The main building of the inn is housed in what was the Dana Home, which operated as an independent residence for seniors for more than 90 years. A portrait of Ellen Dana, the benefactor of the Dana Home, hangs in the inn’s living room. 

The Duniway Portland, A Hilton Hotel, Portland, Oregon

There’s a story behind the hotel’s name. At the age of 18, Abigail braved the trail to Oregon and became a champion for social injustices and women’s rights, including the right to vote. She owned a newspaper that frequently published groundbreaking articles promoting free speech and human rights issues. Taking que from Abigail, The Duniway celebrates the artistic, creative and independent nature of Portland.

The Alida, Savannah, a Tribute Portfolio Hotel, Savannah, Georgia

The boutique hotel on the riverfront was named after Alida Harper Fowlkes, a local entrepreneur who worked to preserve the city’s heritage. As a young woman, she opened a handful of curated shops with goods supplied by merchants coming in and out of the harbors. She ran restaurants and restored many of Savannah’s homes and buildings, making a career by investing in what others abandoned and bringing the architecture of the city vibrantly back to life. During a time when most women stayed home, Alida’s is deemed “one of the most successful Savannah women of the 20th century.”

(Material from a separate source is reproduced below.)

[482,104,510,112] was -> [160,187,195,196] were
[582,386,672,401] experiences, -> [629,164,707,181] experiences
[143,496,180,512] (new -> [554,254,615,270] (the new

The Crawford Hotel, Denver, Colorado

The Crawford in Crawford Hotel is for urban preservationist Dana Crawford. She earned the honor for her help in revitalizing downtown Denver and creating the popular LoDo district. In 2014, it was Crawford who spearheaded the efforts behind the $54 million upgrade of Denver Union Station, the legendary downtown train station that went from being a memory to a transit center with more than a dozen locally owned restaurants, bars, shops as well as the hotel. She wanted Union Station to be “Denver’s living room––a place where both visitors and locals gather in a beautiful place with stunning architecture.”